WORK INSTRUCTION: Begin at the line that has "0.52 -> none", stop after the line that has "1994/01/14: none -> 7796", and print exactly those lines from the records below, without any pictures.

SOURCE MATERIAL:

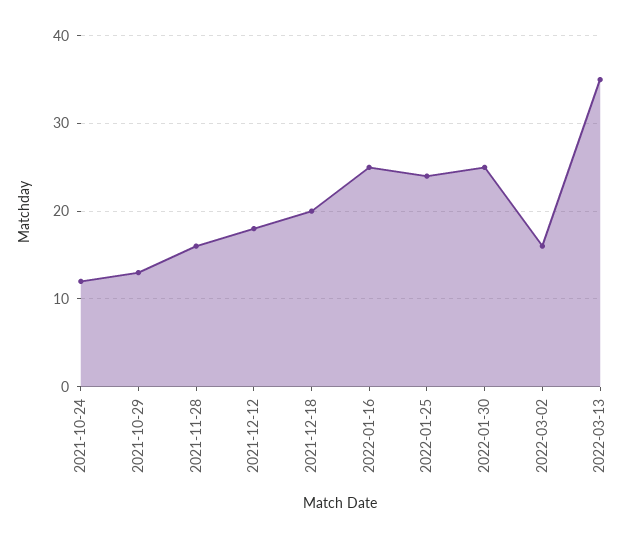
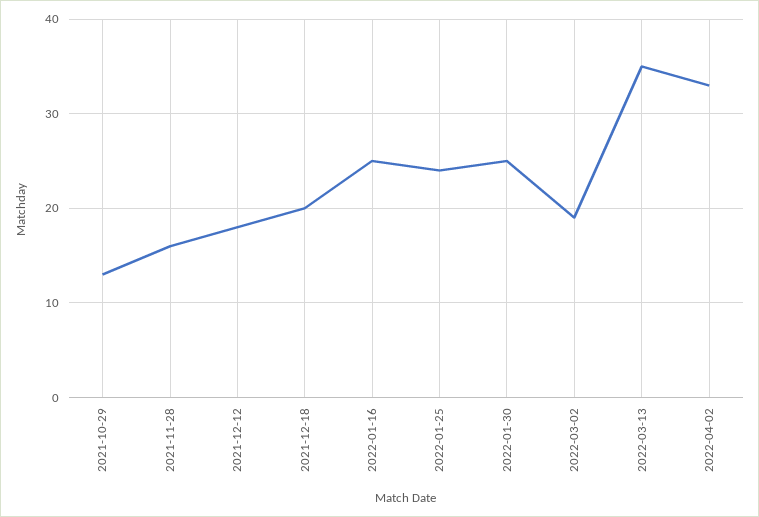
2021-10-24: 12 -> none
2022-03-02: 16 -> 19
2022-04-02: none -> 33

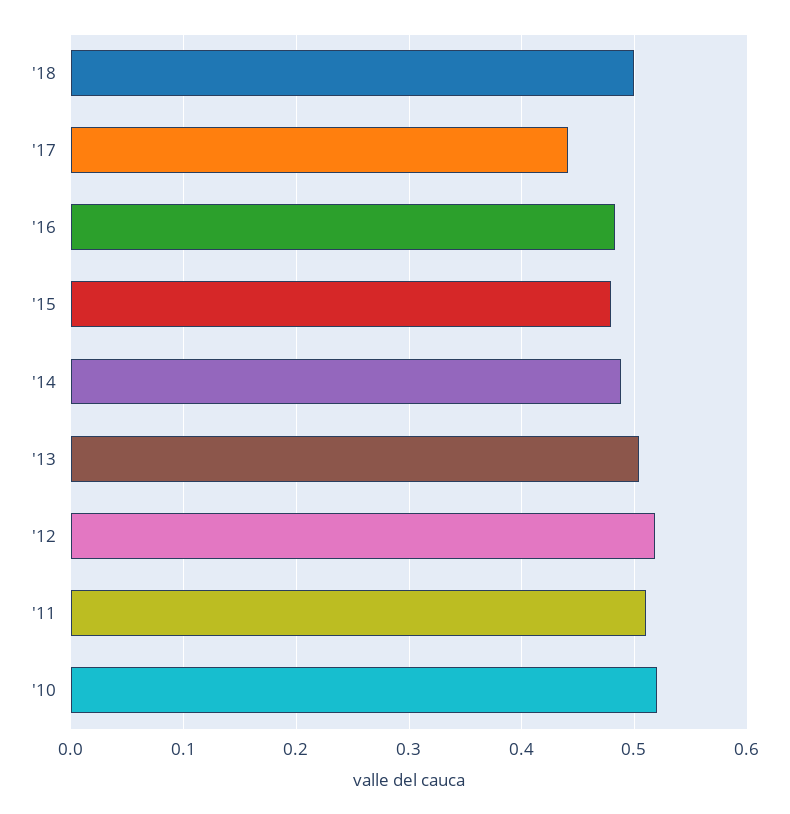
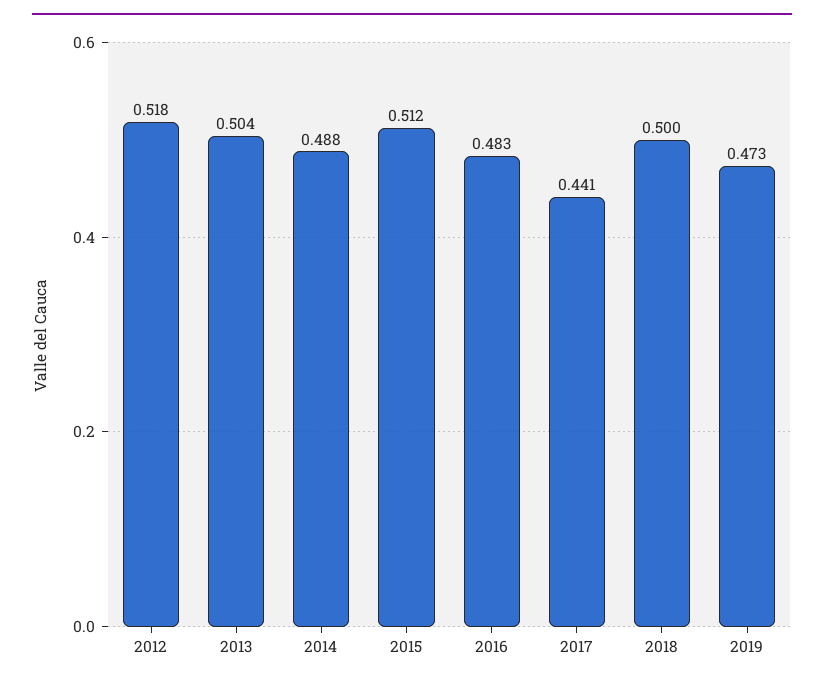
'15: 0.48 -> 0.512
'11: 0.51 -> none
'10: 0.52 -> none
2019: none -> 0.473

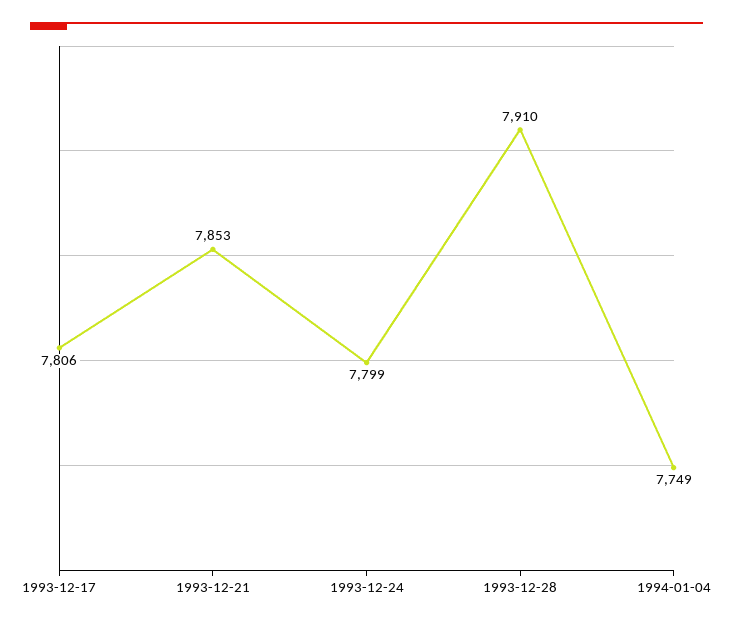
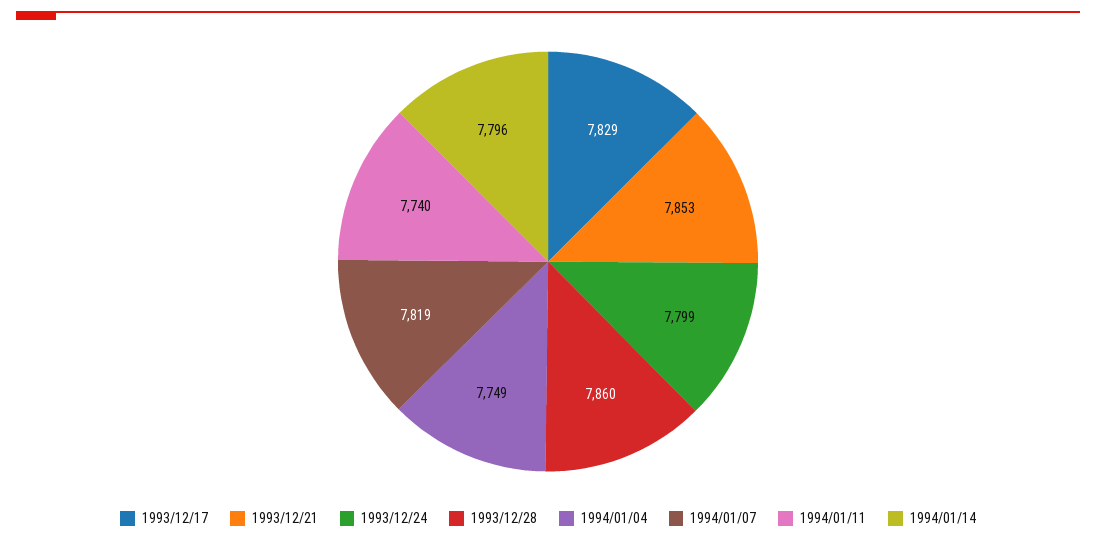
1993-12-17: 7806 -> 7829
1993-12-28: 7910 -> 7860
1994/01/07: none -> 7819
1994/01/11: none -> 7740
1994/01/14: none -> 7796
* * *
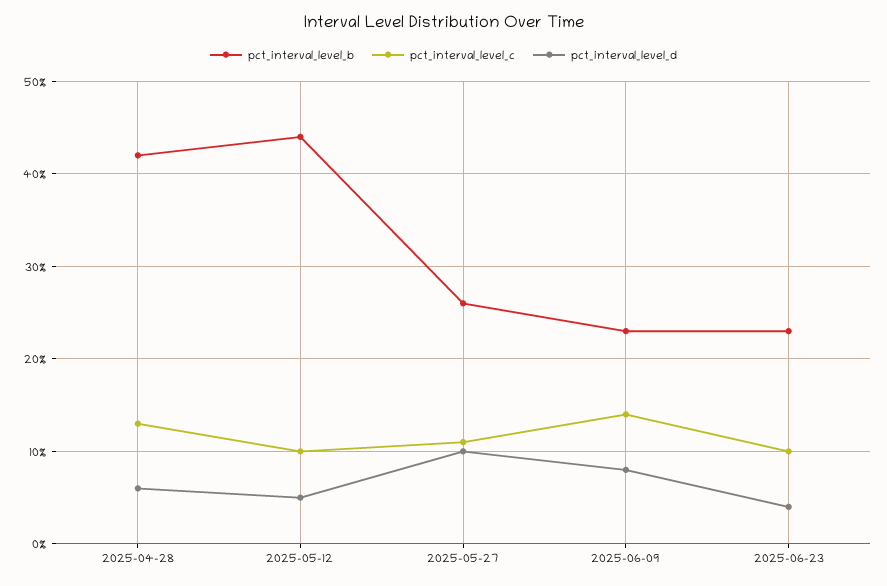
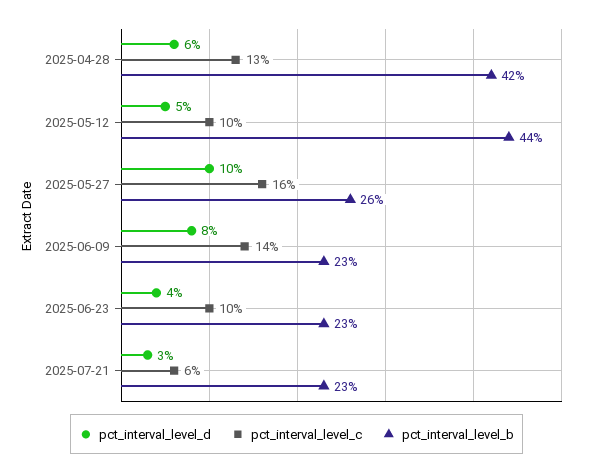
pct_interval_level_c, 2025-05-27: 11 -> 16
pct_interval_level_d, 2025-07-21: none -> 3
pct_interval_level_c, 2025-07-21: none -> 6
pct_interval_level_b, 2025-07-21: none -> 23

YOUR SOLUTION:
'10: 0.52 -> none
2019: none -> 0.473

1993-12-17: 7806 -> 7829
1993-12-28: 7910 -> 7860
1994/01/07: none -> 7819
1994/01/11: none -> 7740
1994/01/14: none -> 7796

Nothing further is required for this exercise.